A month ago, PageImages extension[1] was black-deployed, intended to automatically associate images with articles. It populates its data when LinksUpdate is run, i.e. when a page or templates it trascludes is edited or purged. Since then, most of pages were re-parsed, however slightly less than a million English WP articles remain:
select count(*), avg(page_len) from page where page_namespace=0 and page_is_redirect=0 and page_touched < '20121229000000'; +----------+---------------+ | count(*) | avg(page_len) | +----------+---------------+ | 977568 | 3172.0948 | +----------+---------------+ 1 row in set (5 min 59.55 sec)

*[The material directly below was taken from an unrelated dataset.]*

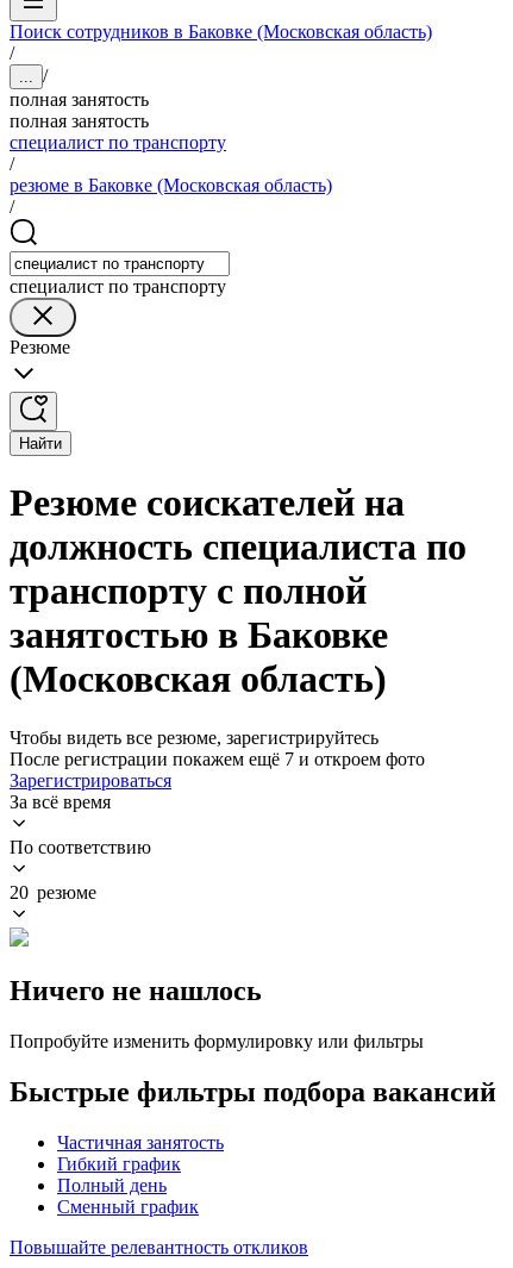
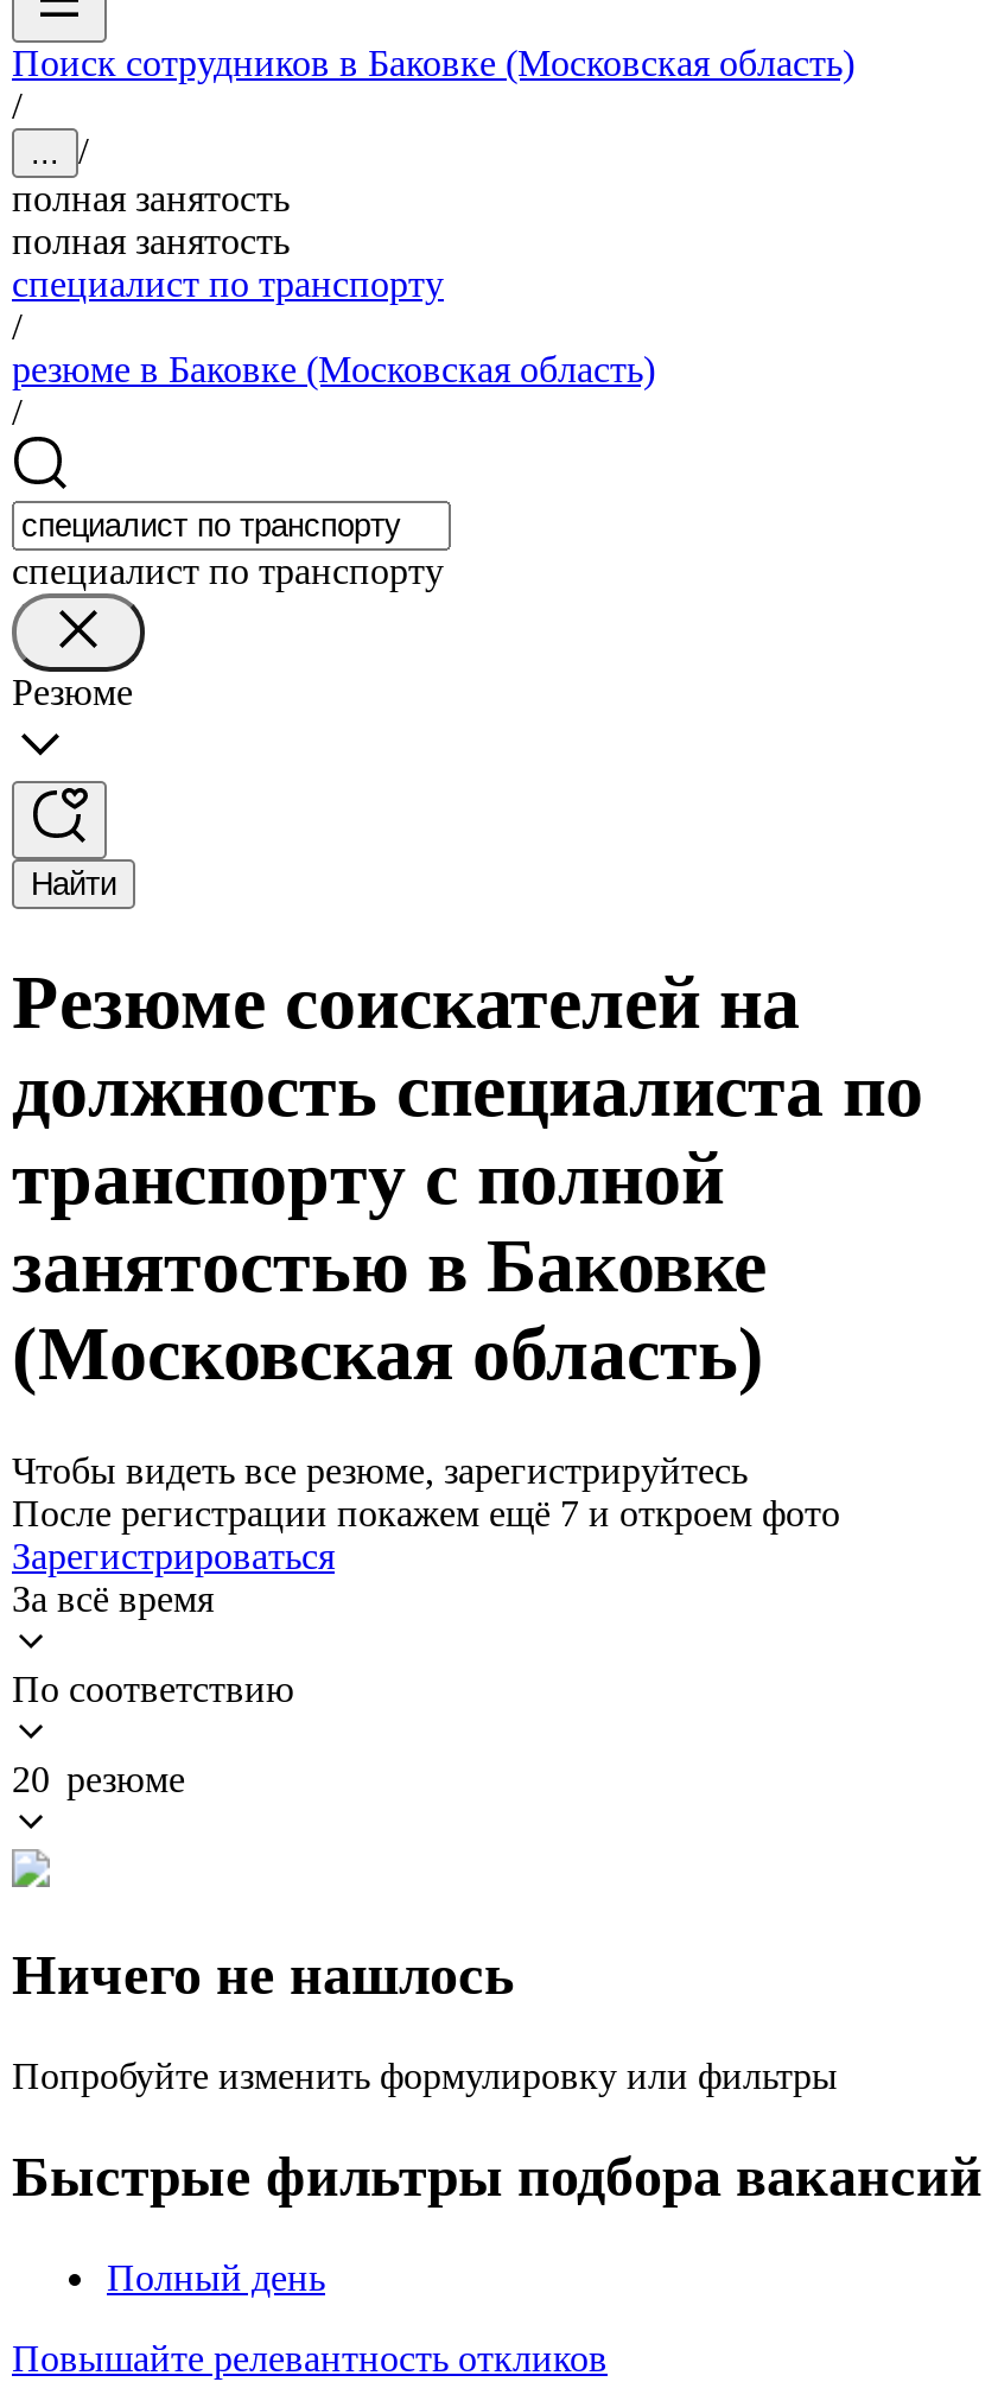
[57,1132,224,1173] Частичная занятость | Гибкий график -> none
[57,1196,199,1216] Сменный график -> none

Waiting for these pages to be updated naturally could take forever:
select min(page_touched) from page where page_namespace=0 and page_is_redirect=0; +-------------------+ | min(page_touched) | +-------------------+ | 20090714142954 | +-------------------+ 1 row in set (2 min 15.13 sec)
That was [2] before I purged it: obscure topic, no templates.
Thus, I would like to populate this data with a script[3]. To reduce the scare, let me remark that these pages have almost no templates and are significantly smaller than average: 3172 bytes vs. 5673 so they should be mostly fast to parse.
Is running it a good idea?
----- [1] https://www.mediawiki.org/wiki/Extension:PageImages [2] https://en.wikipedia.org/wiki/City_of_Melbourne_election,_2008 [3] https://gerrit.wikimedia.org/r/gitweb?p=mediawiki/extensions/PageImages.git;...